======== Exercise inputs
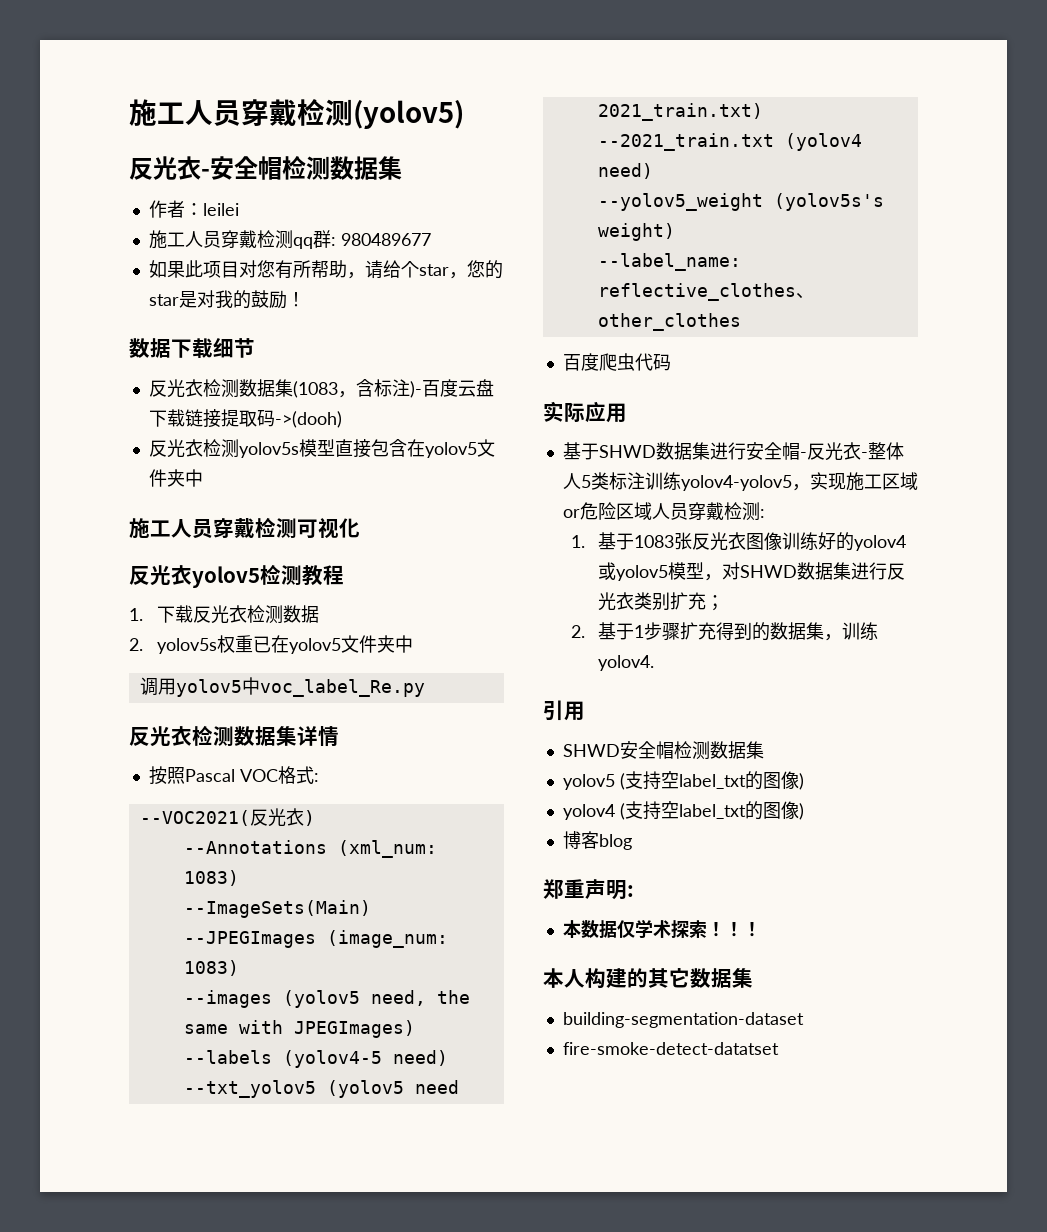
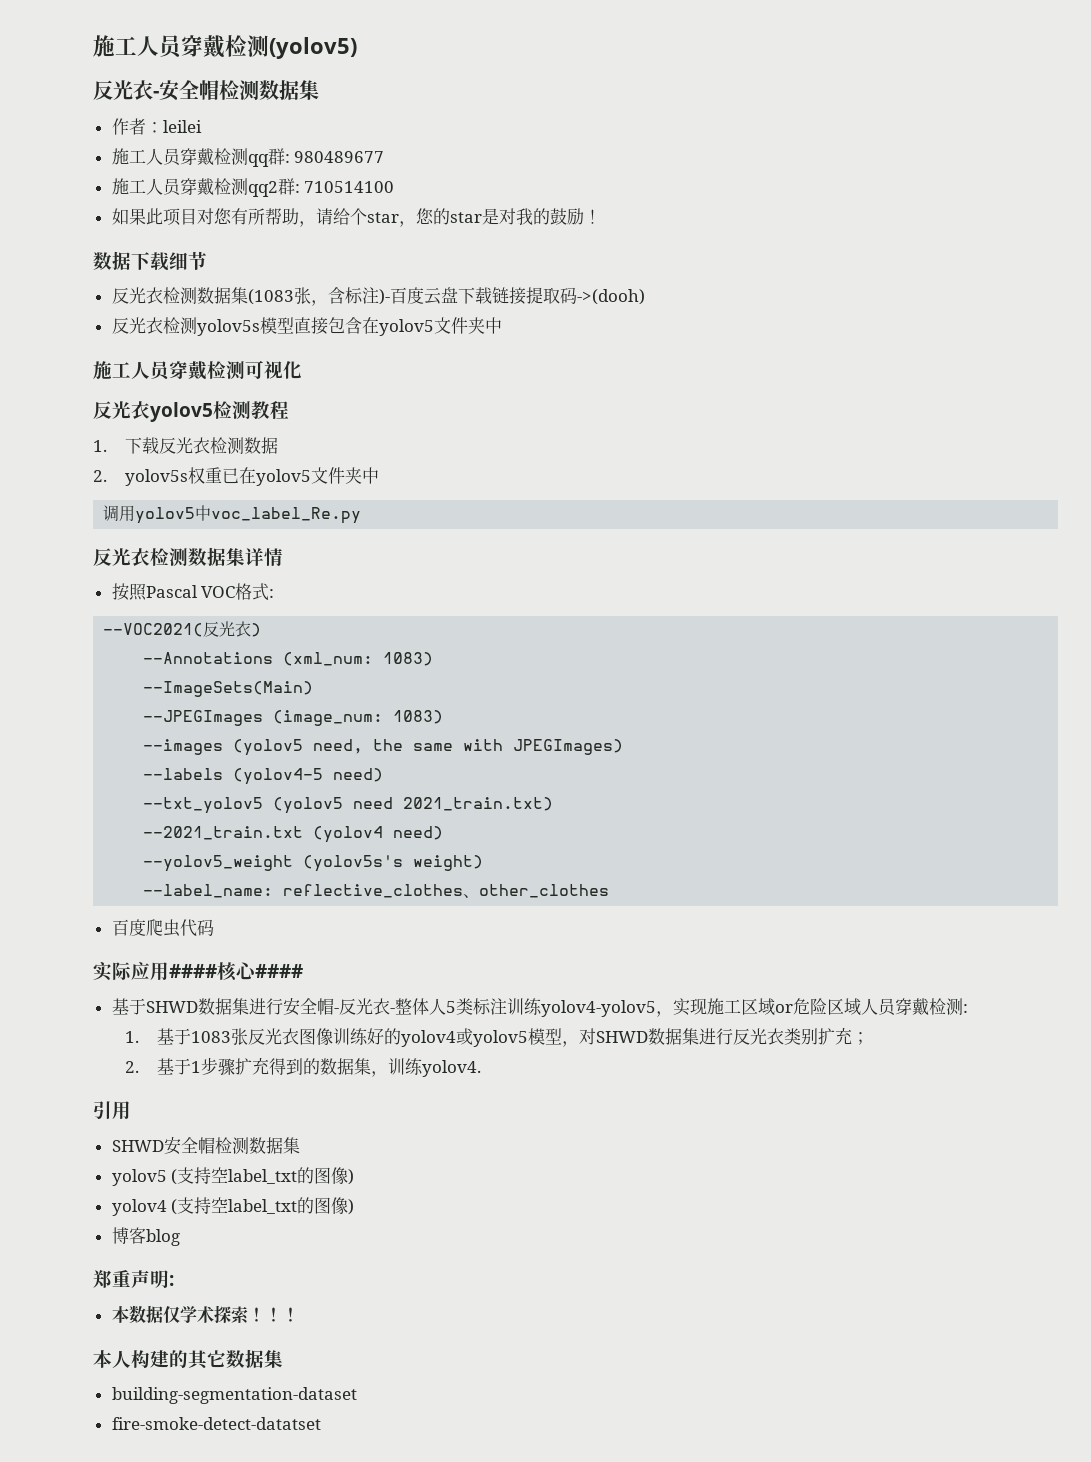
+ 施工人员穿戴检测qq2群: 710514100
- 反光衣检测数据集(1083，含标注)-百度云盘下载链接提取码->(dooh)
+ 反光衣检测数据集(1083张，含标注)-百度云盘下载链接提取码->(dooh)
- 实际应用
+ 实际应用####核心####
================
======== Exercise inputs
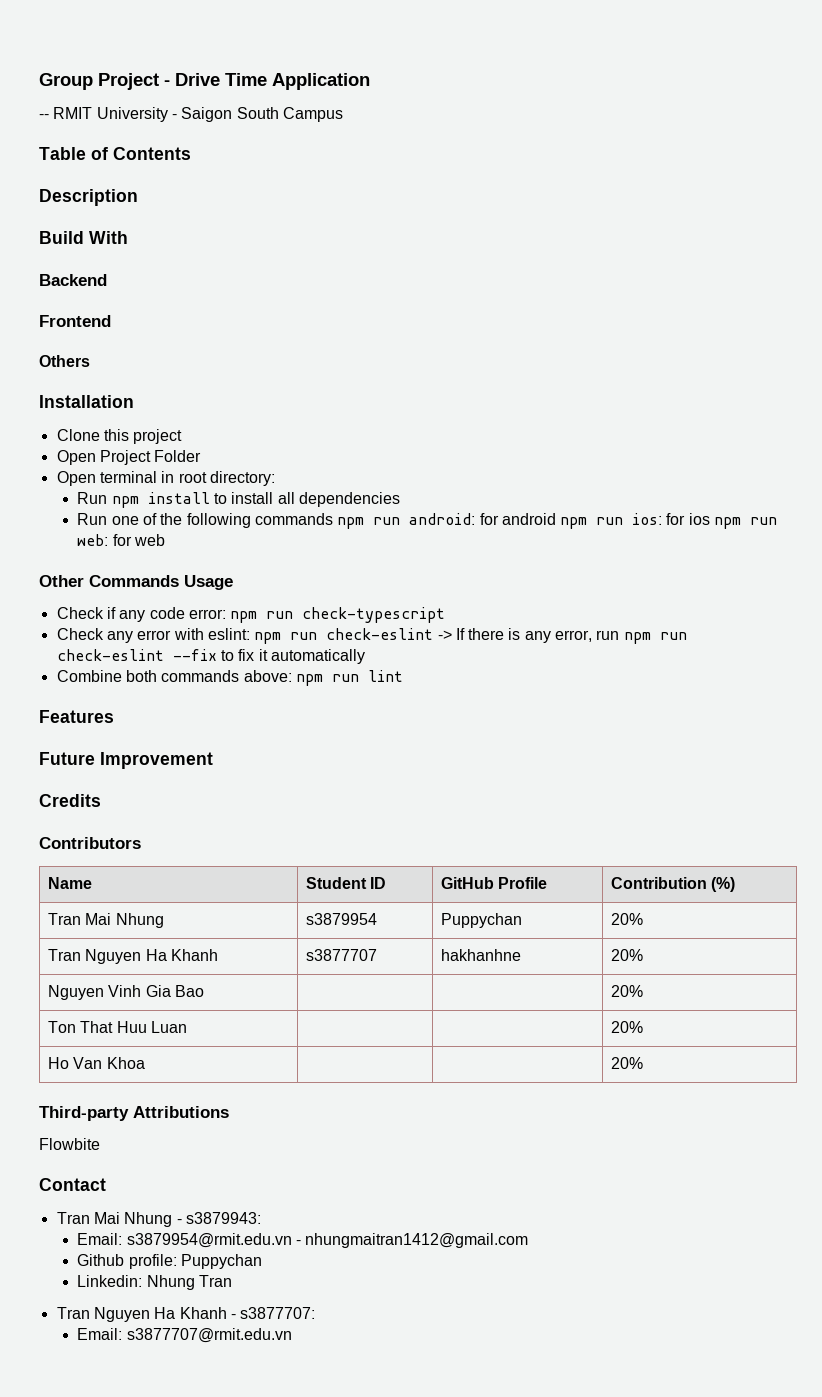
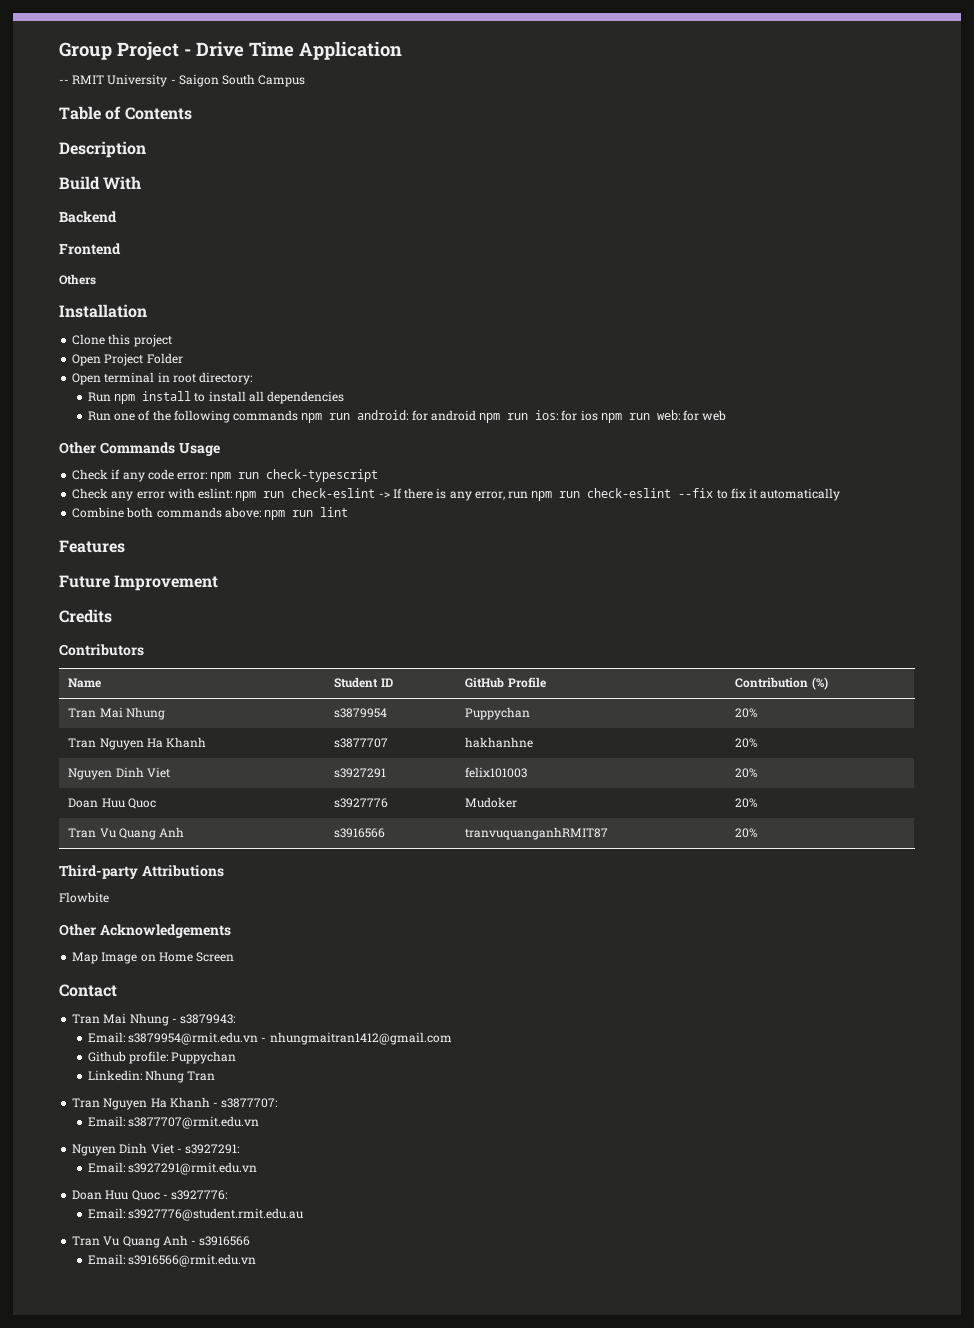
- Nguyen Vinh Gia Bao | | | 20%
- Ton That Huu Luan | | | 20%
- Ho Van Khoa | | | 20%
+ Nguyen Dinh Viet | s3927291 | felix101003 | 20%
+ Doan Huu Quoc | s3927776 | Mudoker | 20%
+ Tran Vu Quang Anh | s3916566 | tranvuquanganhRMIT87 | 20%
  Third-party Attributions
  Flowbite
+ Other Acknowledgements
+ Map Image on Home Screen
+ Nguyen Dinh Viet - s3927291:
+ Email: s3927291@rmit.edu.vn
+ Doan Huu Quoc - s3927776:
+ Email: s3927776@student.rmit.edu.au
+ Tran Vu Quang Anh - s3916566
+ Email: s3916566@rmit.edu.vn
================
**Directions for this task**
Count every line in the listing where the string "Quoc" occurs. Give the total alone.

**Exercise output**
2